De voorzitter, jongste rechter en griffier zijn buiten staat dit vonnis mede te ondertekenen.
Bijlage I
Teksten tenlasteleggingen
Aan de verdachte wordt ten laste gelegd dat
onder parketnummer 10-102208-22
1.
hij, in of omstreeks de periode van 21 april 2022 tot en met 22 april 2022 te Poortugaal, gemeente Albrandswaard, althans in Nederland,
een of meer medewerker(s)/verpleegkundige(n) en/of een arts werkzaam voor/bij behandeldkliniek Antes (gevestigd op de [adres])
heeft bedreigd
met enig misdrijf tegen het leven gericht en/of met zware mishandeling,
door die medewerker(s)/verpleegkundige(n) en/of die arts
- dreigend de woorden toe te voegen "Ik krijg jullie wel" en/of
- in aanwezigheid/nabijheid van die medewerker(s)/verpleegkundige(n) en/of die arts, in elk geval duidelijk hoorbaar voor deze personen, een telefoongesprek te voeren met een (tot op heden onbekend gebleven) derde en/of (daarbij) aan die derde (dreigend) mede te delen en/of te vragen- zakelijk weergegeven - dat de wisseling van liet personeel om 07.00 uur was en dat ze dan wat mee gingen maken en/of hij dat ding mee had genomen en/of (daarbij) (vervolgens) aan die derde de woorden toe te voegen: "pang pang" en/of "daarna gaan ze de kofferbak in",
althans woorden van gelijke dreigende aard of strekking;
2.
hij, op of omstreeks 23 april 2022, te Spijkenisse, gemeente Nissewaard,
opzettelijk
een ambtenaar, te weten [naam ambtenaar], werkzaam als arrestantenverzorger bij de politie eenheid Rotterdam,
gedurende of ter zake van de rechtmatige uitoefening van zijn/haar bediening,in zijn/haar tegenwoordigheid, door feitelijkheden, heeft beledigd,
door die [naam ambtenaar] in/op/tegen het gezicht/gelaat althans het lichaam te spugen;
onder parketnummer 10-108104-22
1.
hij op of omstreeks 4 februari 2022 te Rotterdam,
[naam 5] heeft bedreigd
met enig misdrijf tegen het leven gericht en/of met zware mishandeling,
door die [naam 5] via de voicemail dreigend de woorden toe te voegen "Jij vuile kankerhoer wacht maar ik maak je dood.

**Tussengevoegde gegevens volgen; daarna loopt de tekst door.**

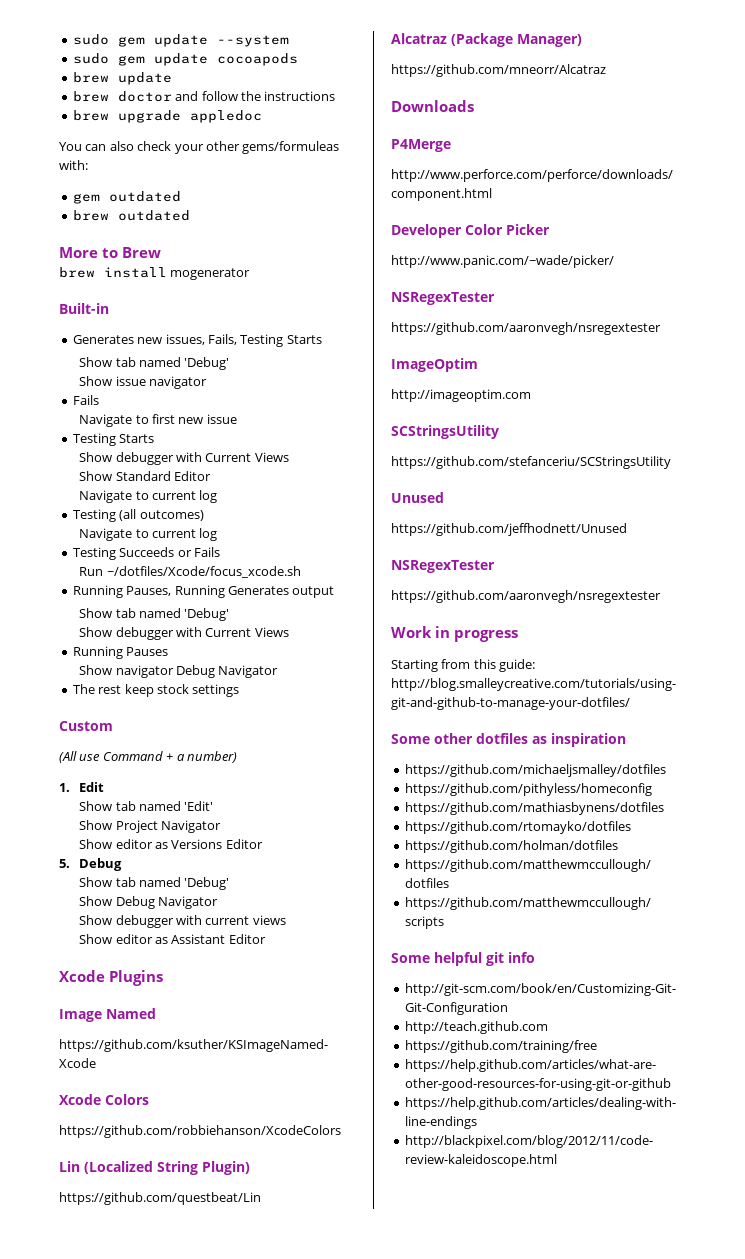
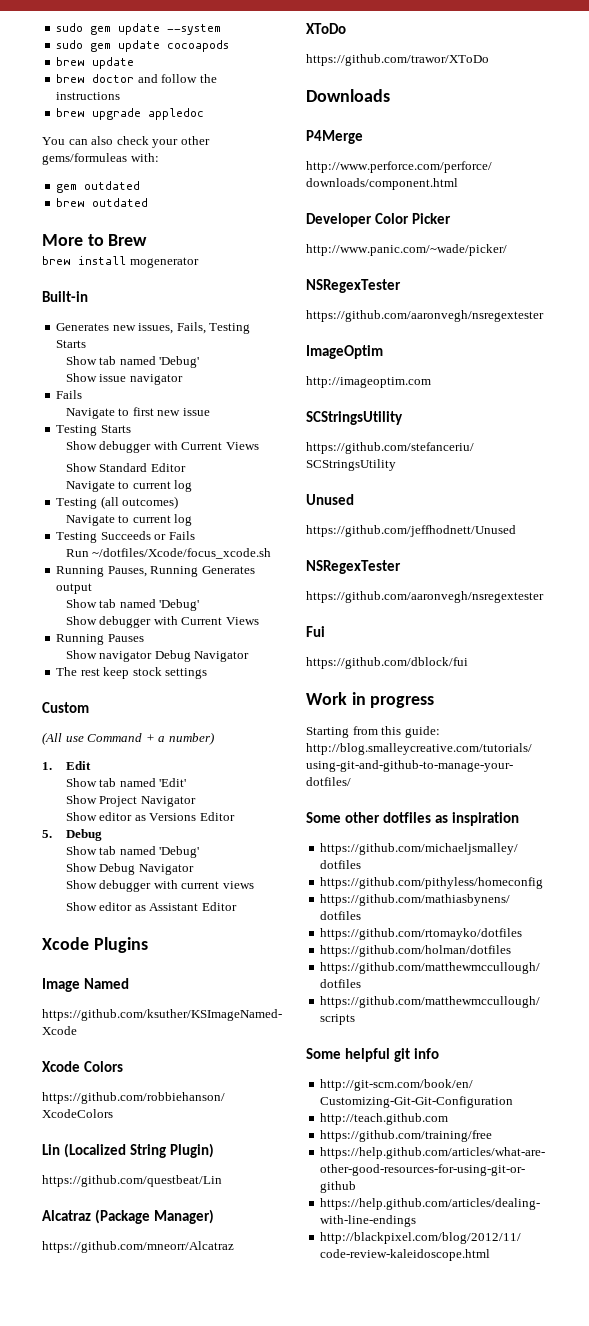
+ XToDo
+ https://github.com/trawor/XToDo
+ Fui
+ https://github.com/dblock/fui

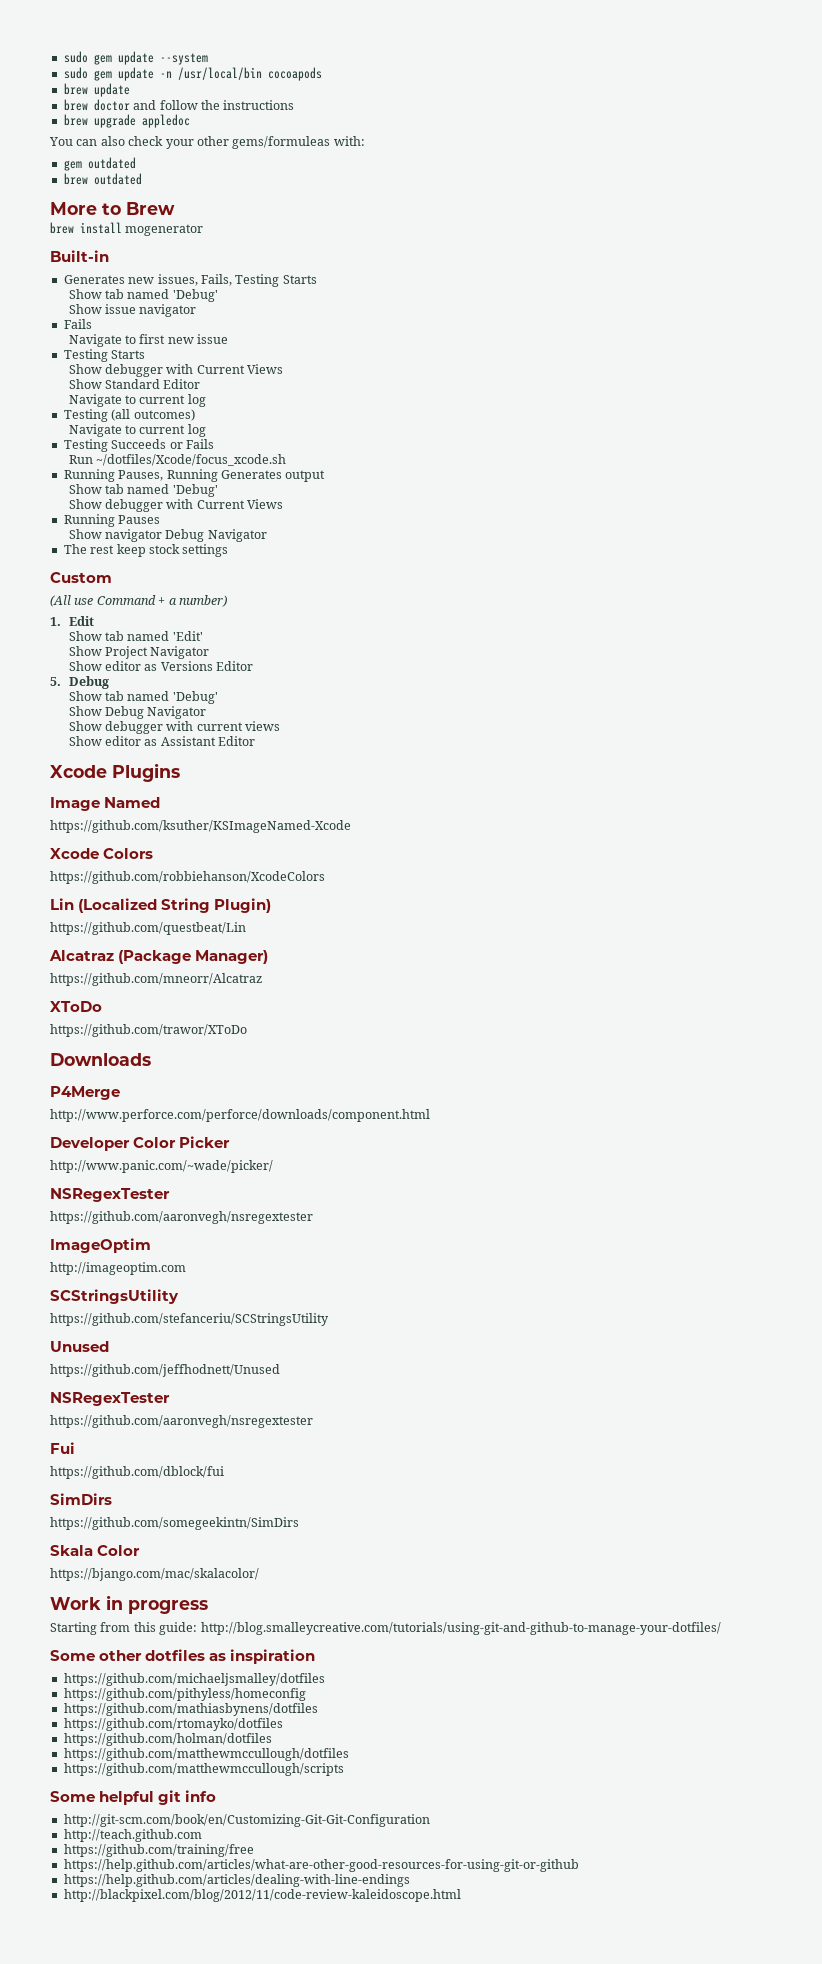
- sudo gem update cocoapods
+ sudo gem update -n /usr/local/bin cocoapods
+ SimDirs
+ https://github.com/somegeekintn/SimDirs
+ Skala Color
+ https://bjango.com/mac/skalacolor/

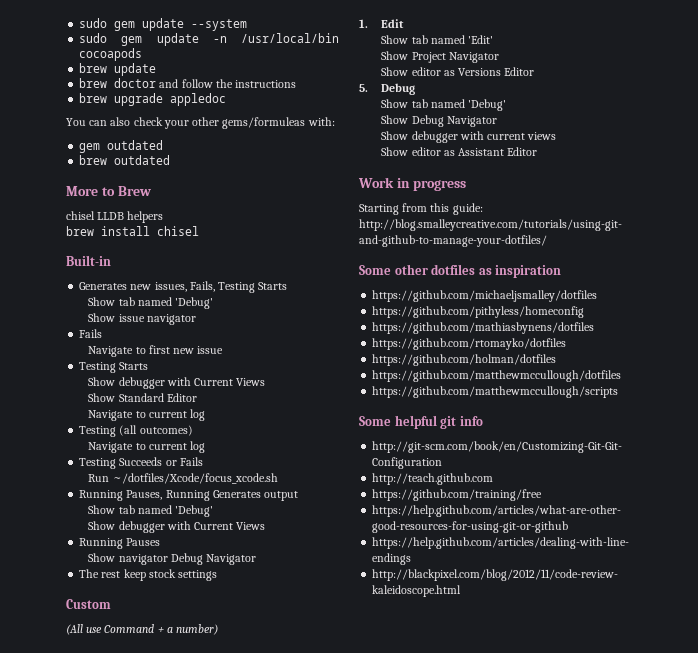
+ chisel LLDB helpers
- brew install mogenerator
+ brew install chisel
- Xcode Plugins
- Image Named
- https://github.com/ksuther/KSImageNamed-Xcode
- Xcode Colors
- https://github.com/robbiehanson/XcodeColors
- Lin (Localized String Plugin)
- https://github.com/questbeat/Lin
- Alcatraz (Package Manager)
- https://github.com/mneorr/Alcatraz
- XToDo
- https://github.com/trawor/XToDo
- Downloads
- P4Merge
- http://www.perforce.com/perforce/downloads/component.html
- Developer Color Picker
- http://www.panic.com/~wade/picker/
- NSRegexTester
- https://github.com/aaronvegh/nsregextester
- ImageOptim
- http://imageoptim.com
- SCStringsUtility
- https://github.com/stefanceriu/SCStringsUtility
- Unused
- https://github.com/jeffhodnett/Unused
- NSRegexTester
- https://github.com/aaronvegh/nsregextester
- Fui
- https://github.com/dblock/fui
- SimDirs
- https://github.com/somegeekintn/SimDirs
- Skala Color
- https://bjango.com/mac/skalacolor/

Als ik jou zie in Rotterdam Centraal, voor de kantoor ik maak je dood", althans woorden van gelijke dreigende aard of strekking;
2.
hij op of omstreeks 4 februari 2022 te Rotterdam,
opzettelijk
[naam 1],
in haar tegenwoordigheid, door feitelijkheden, heeft beledigd,
door die [naam 1] de woorden toe te voegen ‘’Kanker wijf!’’, althans woorden van gelijke beledigende aard en/of strekking en/of die [naam 1] op het lichaam te spugen.